In the two decades since her death on Sept. 14, 1982 — she died at 52 of injuries suffered in a car crash — silence and respect have been hard to come by.
Monaco, once a sleepy resort favored by European royalty, is now a popular tax haven with celebrities, bankers and sports figures.
Streets once known for elegance and wealth are now clogged with trinket shops and tourists, and the lives of the princess’ royal children are tabloid fare.

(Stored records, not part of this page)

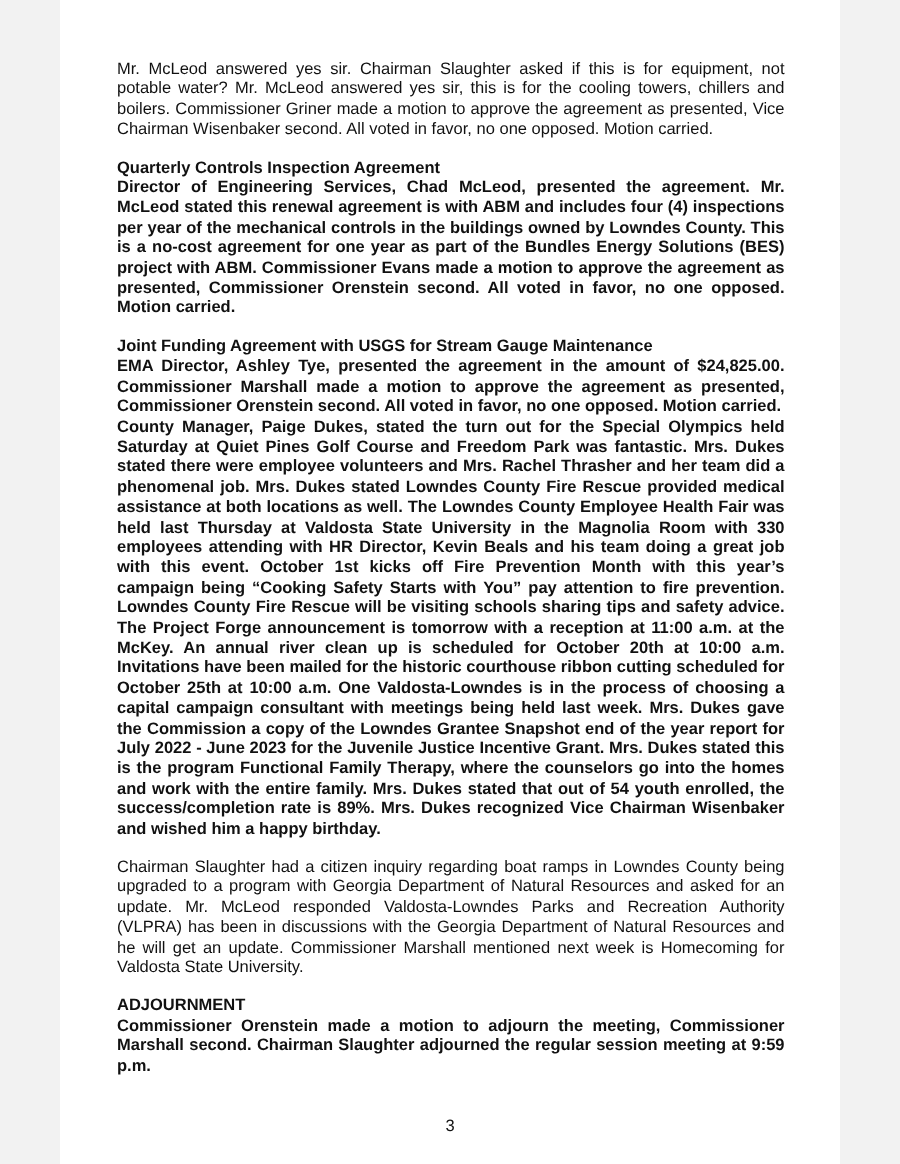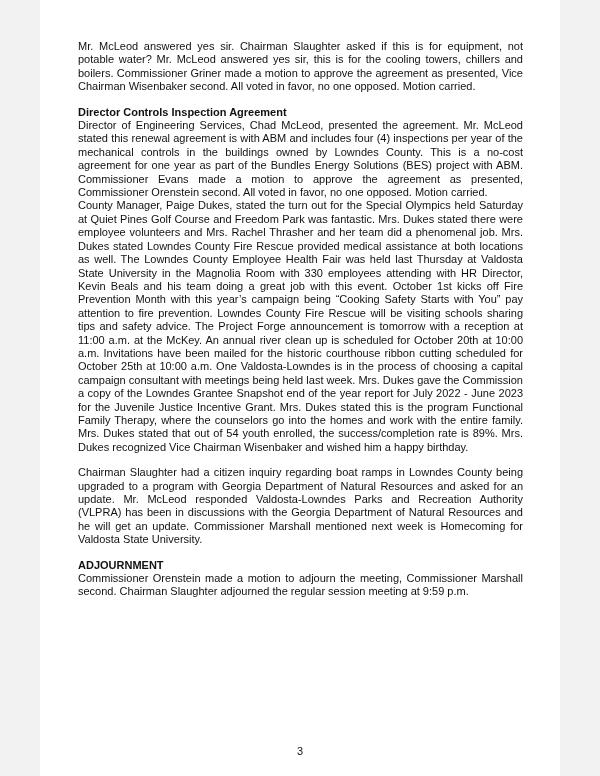--- a/index.html
+++ b/index.html
@@ -19,21 +19,21 @@
     padding: 40px 37px 0 38px;
     position: relative;
     margin: 0 auto;
     overflow: hidden;
   }
   .para {
     margin: 12px 0 0 0;
     text-align: justify;
   }
   .para.first { margin-top: 0; }
-  .para.after-heading { margin-top: 0; }
+  .para.after-heading { margin-top: 0; font-weight: bold; }
   .heading {
     margin: 12px 0 0 0;
     font-size: 11px;
     line-height: 13.4px;
     font-weight: bold;
     text-align: left;
   }
   .heading .normal { font-weight: normal; }
   .page-number {
     position: absolute;
@@ -43,23 +43,25 @@
     text-align: center;
   }
 </style>
 </head>
 <body>
 
 <div class="page">
 
   <p class="para first">Mr. McLeod answered yes sir.  Chairman Slaughter asked if this is for equipment, not potable water? Mr. McLeod answered yes sir, this is for the cooling towers, chillers and boilers.  Commissioner Griner made a motion to approve the agreement as presented, Vice Chairman Wisenbaker second.  All voted in favor, no one opposed.  Motion carried.</p>
 
-  <h2 class="heading">Director Controls Inspection Agreement</h2>
+  <h2 class="heading">Quarterly Controls Inspection Agreement</h2>
   <p class="para after-heading">Director of Engineering Services, Chad McLeod, presented the agreement.  Mr. McLeod stated this renewal agreement is with ABM and includes four (4) inspections per year of the mechanical controls in the buildings owned by Lowndes County.  This is a no-cost agreement for one year as part of the Bundles Energy Solutions (BES) project with ABM.  Commissioner Evans made a motion to approve the agreement as presented, Commissioner Orenstein second.  All voted in favor, no one opposed.  Motion carried.</p>
 
+  <h2 class="heading">Joint Funding Agreement with USGS for Stream Gauge Maintenance</h2>
+  <p class="para after-heading">EMA Director, Ashley Tye, presented the agreement in the amount of $24,825.00.  Commissioner Marshall made a motion to approve the agreement as presented, Commissioner Orenstein second.  All voted in favor, no one opposed.  Motion carried.</p>
 
   <p class="para after-heading">County Manager, Paige Dukes, stated the turn out for the Special Olympics held Saturday at Quiet Pines Golf Course and Freedom Park was fantastic.  Mrs. Dukes stated there were employee volunteers and Mrs. Rachel Thrasher and her team did a phenomenal job.  Mrs. Dukes stated Lowndes County Fire Rescue provided medical assistance at both locations as well.  The Lowndes County Employee Health Fair was held last Thursday at Valdosta State University in the Magnolia Room with 330 employees attending with HR Director, Kevin Beals and his team doing a great job with this event.  October 1st kicks off Fire Prevention Month with this year’s campaign being “Cooking Safety Starts with You” pay attention to fire prevention.  Lowndes County Fire Rescue will be visiting schools sharing tips and safety advice.  The Project Forge announcement is tomorrow with a reception at 11:00 a.m. at the McKey.  An annual river clean up is scheduled for October 20th at 10:00 a.m.  Invitations have been mailed for the historic courthouse ribbon cutting scheduled for October 25th at 10:00 a.m.  One Valdosta-Lowndes is in the process of choosing a capital campaign consultant with meetings being held last week.  Mrs. Dukes gave the Commission a copy of the Lowndes Grantee Snapshot end of the year report for July 2022 - June 2023 for the Juvenile Justice Incentive Grant.  Mrs. Dukes stated this is the program Functional Family Therapy, where the counselors go into the homes and work with the entire family.  Mrs. Dukes stated that out of 54 youth enrolled, the success/completion rate is 89%.  Mrs. Dukes recognized Vice Chairman Wisenbaker and wished him a happy birthday.</p>
   <p class="para">Chairman Slaughter had a citizen inquiry regarding boat ramps in Lowndes County being upgraded to a program with Georgia Department of Natural Resources and asked for an update.  Mr. McLeod responded Valdosta-Lowndes Parks and Recreation Authority (VLPRA) has been in discussions with the Georgia Department of Natural Resources and he will get an update.  Commissioner Marshall mentioned next week is Homecoming for Valdosta State University.</p>
 
 
   <h2 class="heading">ADJOURNMENT</h2>
   <p class="para after-heading">Commissioner Orenstein made a motion to adjourn the meeting, Commissioner Marshall second.  Chairman Slaughter adjourned the regular session meeting at 9:59 p.m.</p>
 
   <div class="page-number">3</div>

Palace officials say there are no special plans to mark the 20th anniversary of her death on Saturday; only the annual private ceremony at the palace chapel.
But Prince Rainier III — who married Hollywood actress Grace Kelly in a fairy-tale wedding in 1956 — is determined to keep her memory alive.
He dedicated this year’s palace yearbook to Grace, filling it with her photographs and testimonials extolling her good works. The portrait of the princess on the cover is displayed on roadside billboards all over the principality.
“Princess Grace is always present in our hearts and in our thoughts,” he wrote in the preface, praising her for “carrying out to perfection her role as spouse and mother.”
The Princess Grace Foundation, now led by her daughter Princess Caroline, funds a classical dance school, medical research, children’s hospitals and charities.
Streets carry her name, the National Museum houses roses bred in her honor, and the Princess Grace Irish Library has 8,500 books, including signed works by James Joyce.
“She was very attached to her Irish roots,” said library administrator Judith Anne Gantley. “It’s a way of contributing to her memory, but in a living way.”
Princess Grace brought elegance and charm to an already glamorous principality. Her prestige heightened with the energy she devoted to her philanthropic enterprises — and stars such as Frank Sinatra, who were attracted to the palace.
Most media attention in recent years has been on the lives of Princess Caroline and Princess Stephanie, the eldest and youngest of her three children, and Grace’s son, Prince Albert.
Caroline’s third husband, Prince Ernst August of Hanover, has been in trouble for attacking a German photographer and beating a hotel owner.
Stephanie’s 18-month marriage ended when her husband was photographed romancing a Belgian stripper, and she has had two children out of wedlock.
Meanwhile, Prince Albert has played the bachelor well into his 40s. The principality had to change its succession law to allow one of his sister’s sons to take the throne should he fail to produce an heir.
A few yards from the tomb of Princess Grace, two vending machines sell pamphlets on the cathedral — in several languages — and cathedral “souvenir medallions.”
“The principality is the principality,” said visitor Paqui Moreno, when asked about scandals. “That doesn’t change what’s here — the views and everything are still here.”